**Task instructions:**
Although the records contain pictures, none belong in the copy: restate word for word only the lines from the one with "für Eingebettete Systeme" through the one with "height: 67px ->", both included.

**Records to process:**

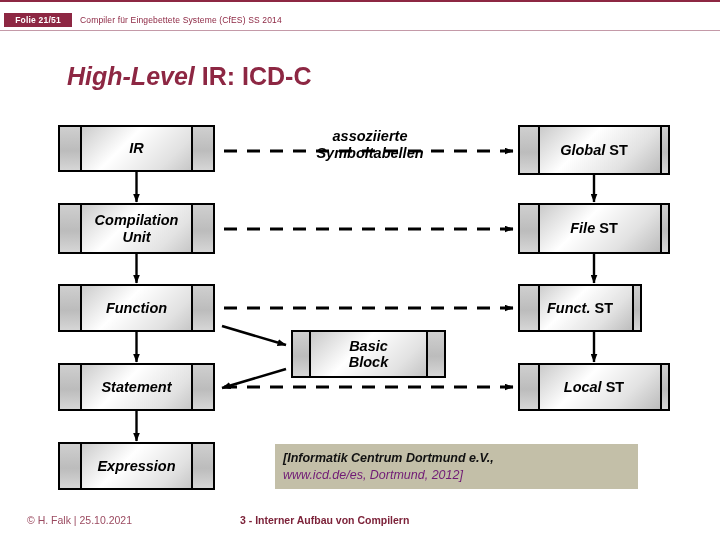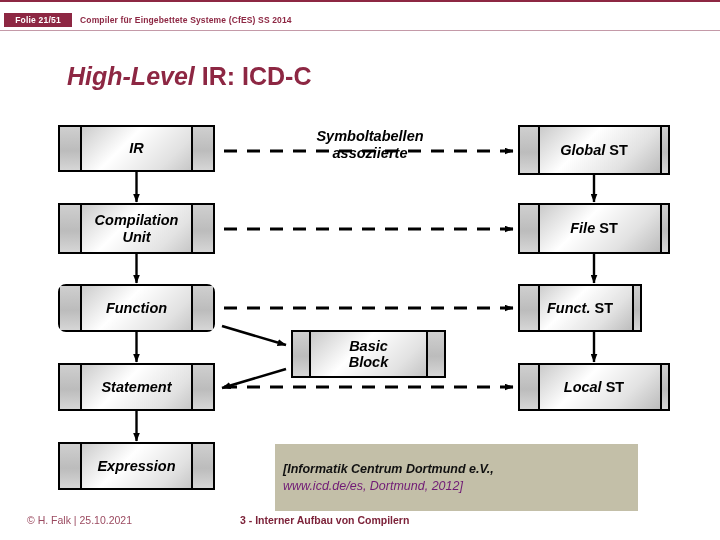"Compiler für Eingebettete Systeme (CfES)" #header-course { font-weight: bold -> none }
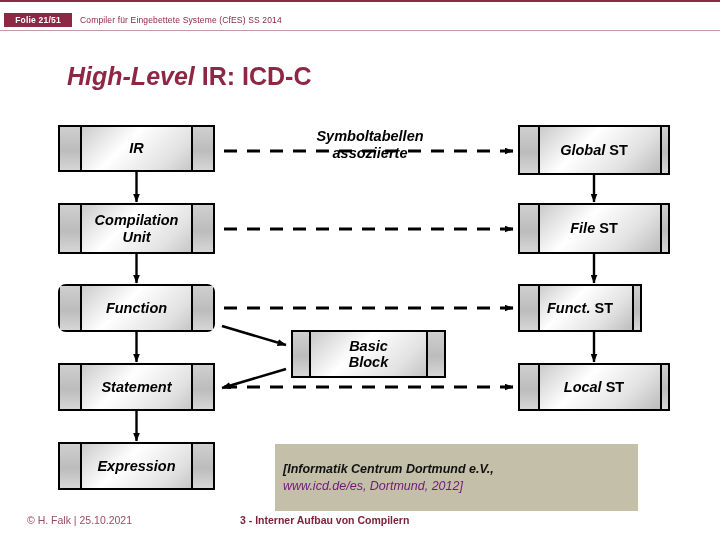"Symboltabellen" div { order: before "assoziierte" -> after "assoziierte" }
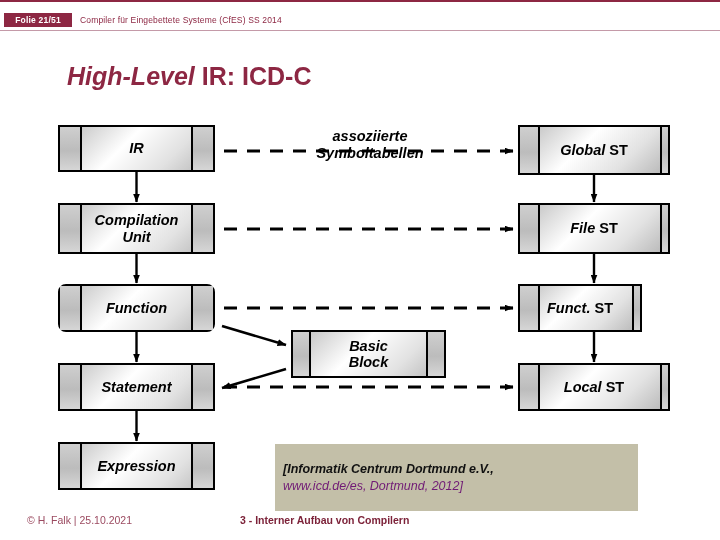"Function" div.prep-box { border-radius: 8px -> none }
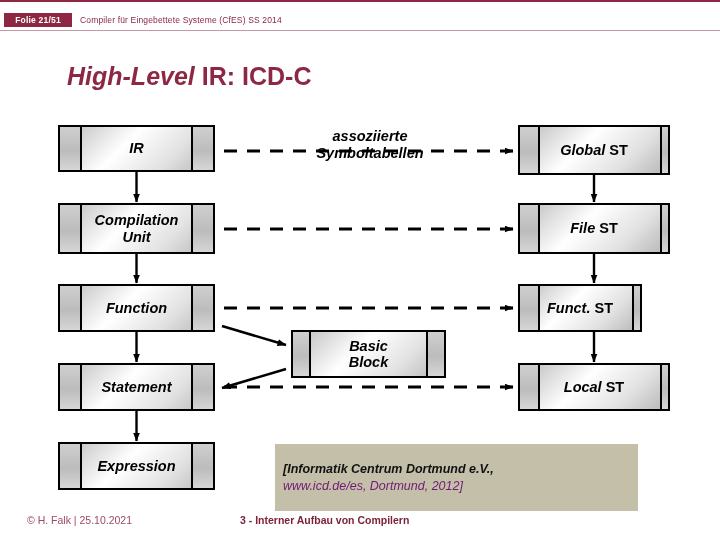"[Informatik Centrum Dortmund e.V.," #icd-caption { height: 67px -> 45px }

==

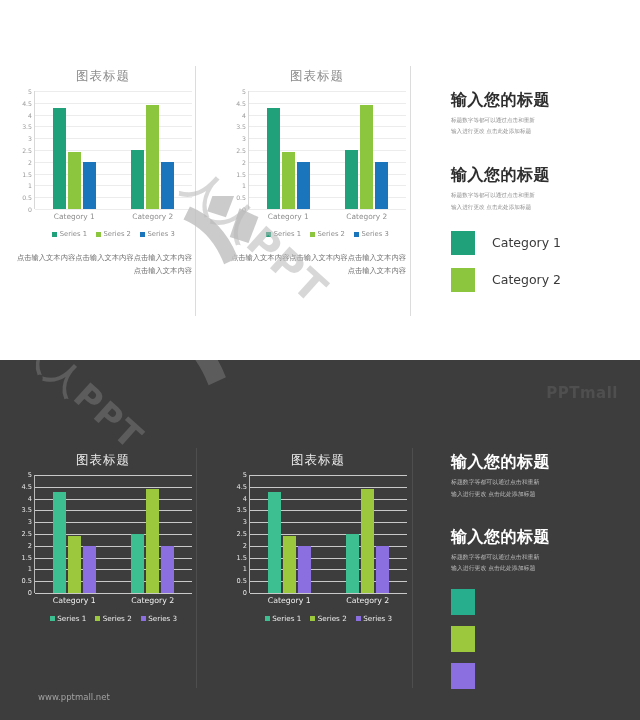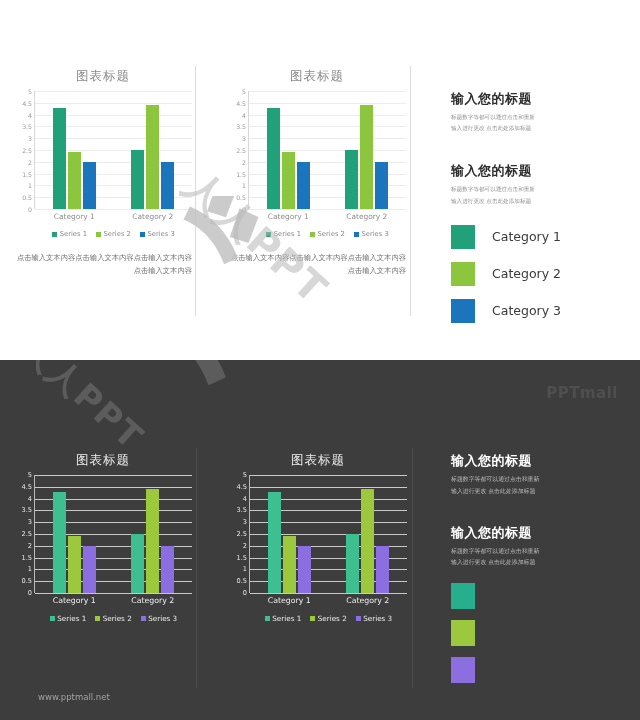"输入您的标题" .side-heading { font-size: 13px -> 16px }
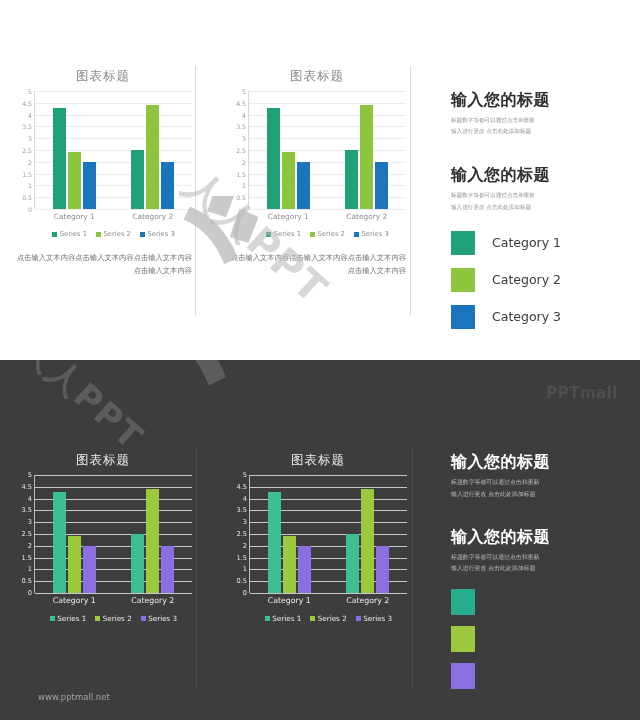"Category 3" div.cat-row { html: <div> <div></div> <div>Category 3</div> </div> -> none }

**Expected answer:**
"Compiler für Eingebettete Systeme (CfES)" #header-course { font-weight: bold -> none }
"Symboltabellen" div { order: before "assoziierte" -> after "assoziierte" }
"Function" div.prep-box { border-radius: 8px -> none }
"[Informatik Centrum Dortmund e.V.," #icd-caption { height: 67px -> 45px }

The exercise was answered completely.